● **THE PROBLEM**
Repeat exactly, and only, the lines of the material below from the one that contains "payment method: Mastercard -> cheque" through its final line.

-------- GIVEN ENTRIES --------

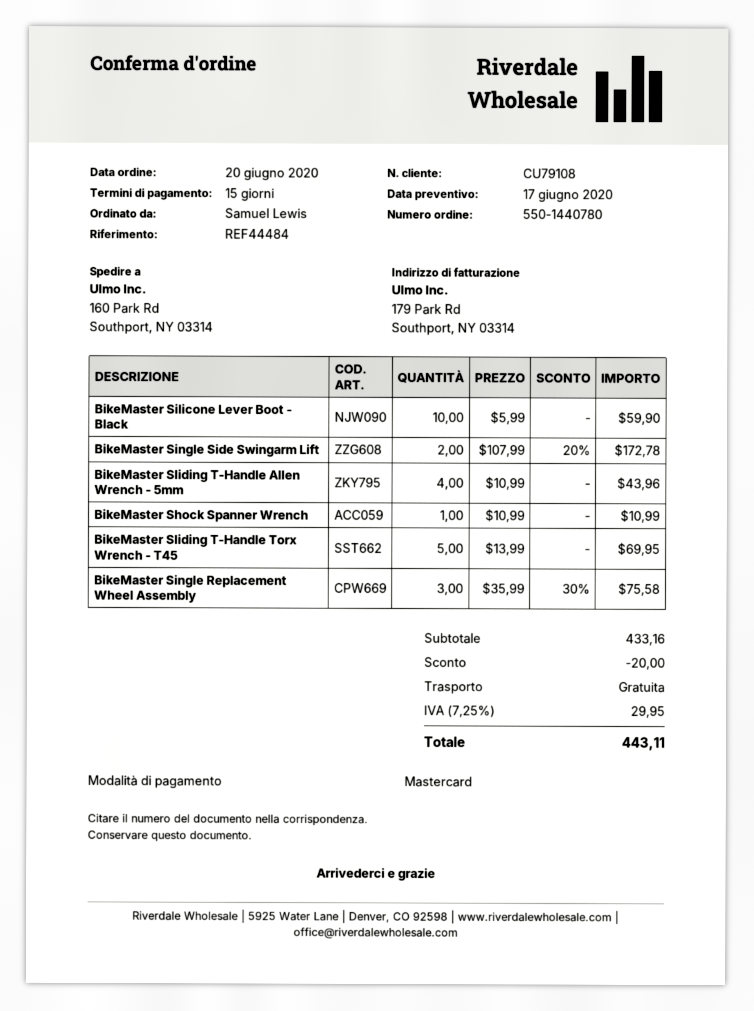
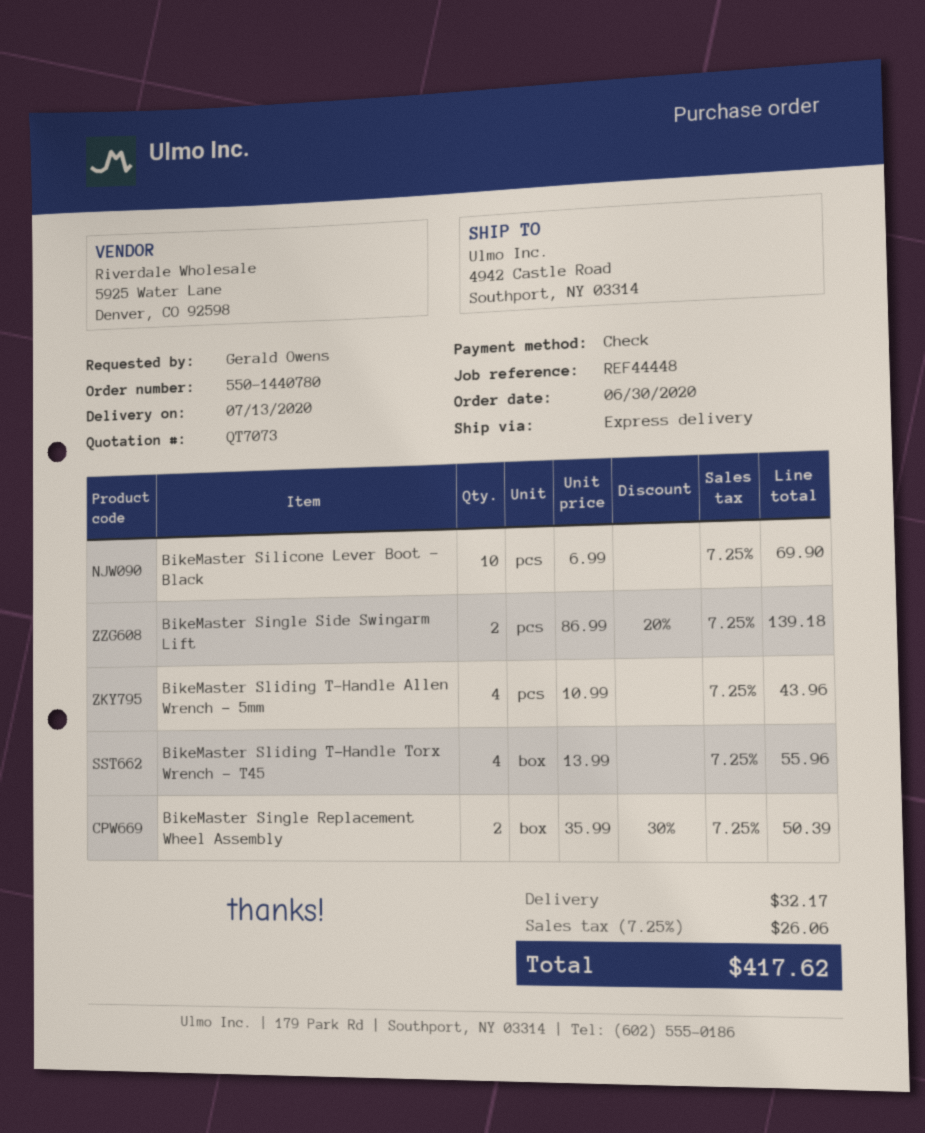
order date: 2020-06-20 -> 2020-06-30
reference: REF44484 -> REF44448
ordered by: Samuel Lewis -> Gerald Owens
payment method: Mastercard -> cheque
ship to: 160 Park Rd, Southport, NY 03314 -> 4942 Castle Road, Southport, NY 03314
BikeMaster Silicone Lever Boot - Black: 10 x 5.99 = 59.90 -> 10 x 6.99 = 69.90
BikeMaster Single Side Swingarm Lift: 2 x 107.99 - 20% = 172.78 -> 2 x 86.99 - 20% = 139.18
BikeMaster Shock Spanner Wrench: 1 x 10.99 = 10.99 -> none
BikeMaster Sliding T-Handle Torx Wrench - T45: 5 x 13.99 = 69.95 -> 4 x 13.99 = 55.96
BikeMaster Single Replacement Wheel Assembly: 3 x 35.99 - 30% = 75.58 -> 2 x 35.99 - 30% = 50.39
discount: 20.00 -> none
shipping: 0.00 -> 32.17
tax: 7.25% = 29.95 -> 7.25% = 26.06
total: 443.11 -> 417.62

--------

● **SOLUTION**
payment method: Mastercard -> cheque
ship to: 160 Park Rd, Southport, NY 03314 -> 4942 Castle Road, Southport, NY 03314
BikeMaster Silicone Lever Boot - Black: 10 x 5.99 = 59.90 -> 10 x 6.99 = 69.90
BikeMaster Single Side Swingarm Lift: 2 x 107.99 - 20% = 172.78 -> 2 x 86.99 - 20% = 139.18
BikeMaster Shock Spanner Wrench: 1 x 10.99 = 10.99 -> none
BikeMaster Sliding T-Handle Torx Wrench - T45: 5 x 13.99 = 69.95 -> 4 x 13.99 = 55.96
BikeMaster Single Replacement Wheel Assembly: 3 x 35.99 - 30% = 75.58 -> 2 x 35.99 - 30% = 50.39
discount: 20.00 -> none
shipping: 0.00 -> 32.17
tax: 7.25% = 29.95 -> 7.25% = 26.06
total: 443.11 -> 417.62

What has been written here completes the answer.